Fred needs structure in his life and Charlotte is too uptight, so soon their late-night research sessions turn romantic, to the horror of Charlotte’s minders. The film’s fulcrum is an international environmental proposal Charlotte is championing that various special interests, including a Rupert Murdoch-esque media magnate (Andy Serkis), would like to pick apart. The effort also puts Charlotte at odds with sitting President Chambers (Bob Odenkirk), an oofish former TV actor largely out of his depth who isn’t seeking reelection because he wants to make it in the movies (the allegory here is wielded like a sledgehammer). The rest of the film is a series of vignettes in which Charlotte gets her groove back, like when they drop molly and a stoned Charlotte is unexpectedly summoned to negotiate the return of an American hostage.

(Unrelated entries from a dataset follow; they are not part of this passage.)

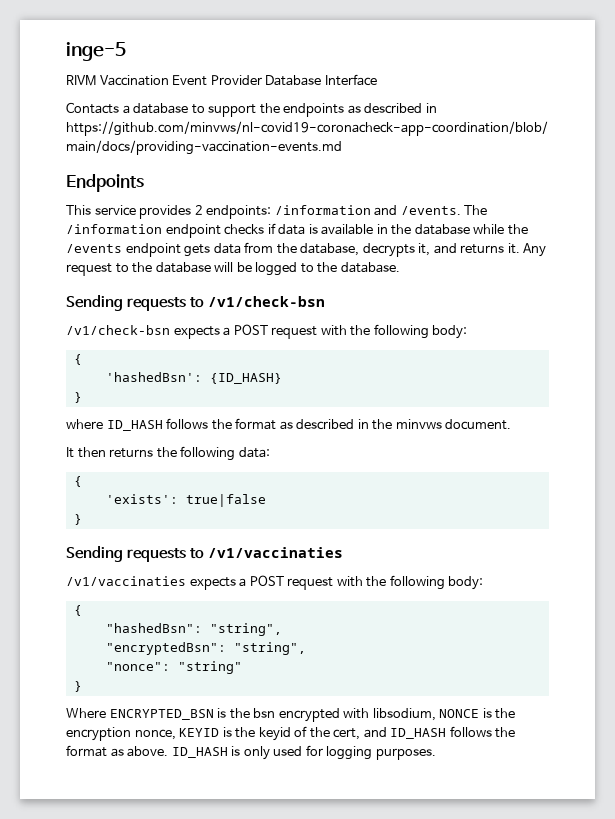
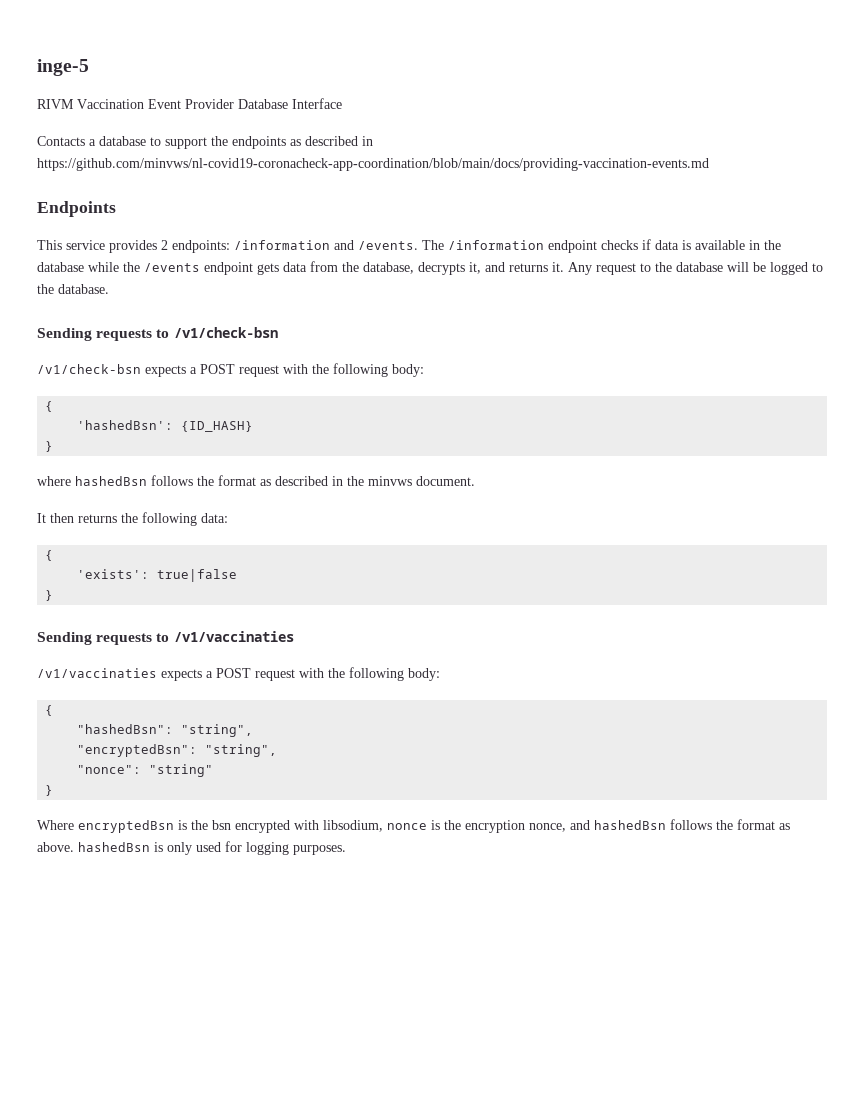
[106,420,163,431] ID_HASH -> [75,476,147,486] hashedBsn
[109,709,214,720] ENCRYPTED_BSN -> [78,820,174,833] encryptedBsn
[439,709,480,718] NONCE -> [387,823,427,830] nonce
[179,726,447,741] KEYID is the keyid of the cert, and ID_HASH -> [570,820,666,830] and hashedBsn
[171,747,228,758] ID_HASH -> [78,842,150,852] hashedBsn

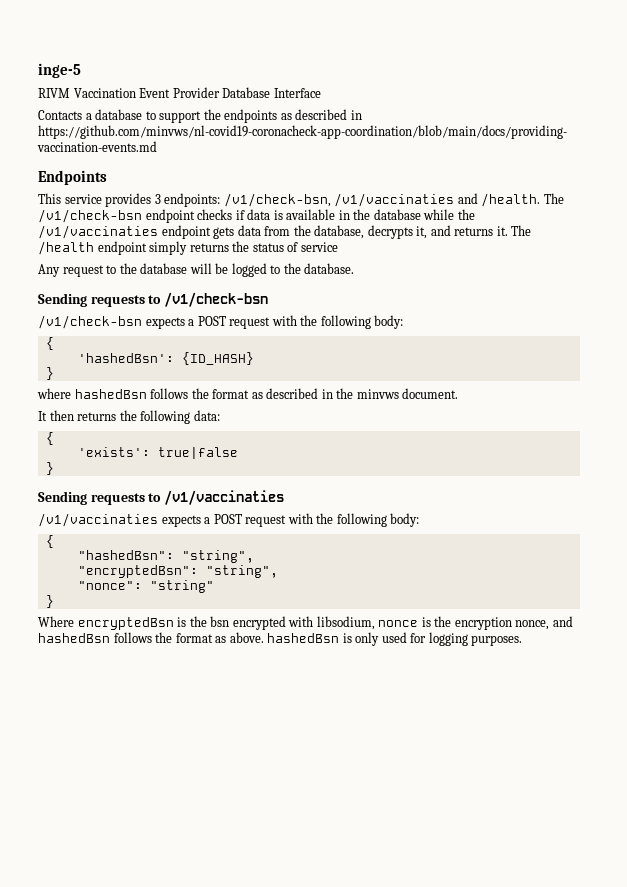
[161,240,544,253] 2 endpoints: /information and /events. The /information -> [154,193,564,207] [38,209,142,223] 3 endpoints: /v1/check-bsn, /v1/vaccinaties and /health. The /v1/check-bsn
[144,263,200,272] /events -> [38,225,158,239] /v1/vaccinaties
(564, 267) none -> [511,225,532,236] [38,241,338,255] The /health endpoint simply returns the status of service //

“Long Shot” is held together by Theron’s dexterous talent, which seamlessly shifts from drama to farce and everything in between. You can believe Charlotte as a put-together politician or a party girl, and she’s single-handedly responsible for whatever chemistry exists between Charlotte and her man Fred. Otherwise, the film unfolds like an amalgam of “The American President” and the Claire Underwood-Tom Yates affair in “House of Cards,” minus any murder. Tonally, the film is all over the place, uncertain whether it wants to be an oddball romance, an excessively scatalogical comedy, or a mild commentary about our zeitgeist. It tries to be all three and accomplishes none. Even the pillars of Charlotte’s eco-initiative that everyone gets so worked up aren’t explained beyond the buzzwords “bees, tress, and seas,” hardly the sort of lofty ideological heft that illuminates are politically bankrupt times. We’re left with a dude who risks little for a woman way out of his league, next a woman expected to risk a lifetime of accomplishment to be with some dude, all because he remembers her platform when she once ran student body president. The message is supposed to be that love conquers all. But the truism foisted upon us is that love is really, really blind, and a little foolish, too.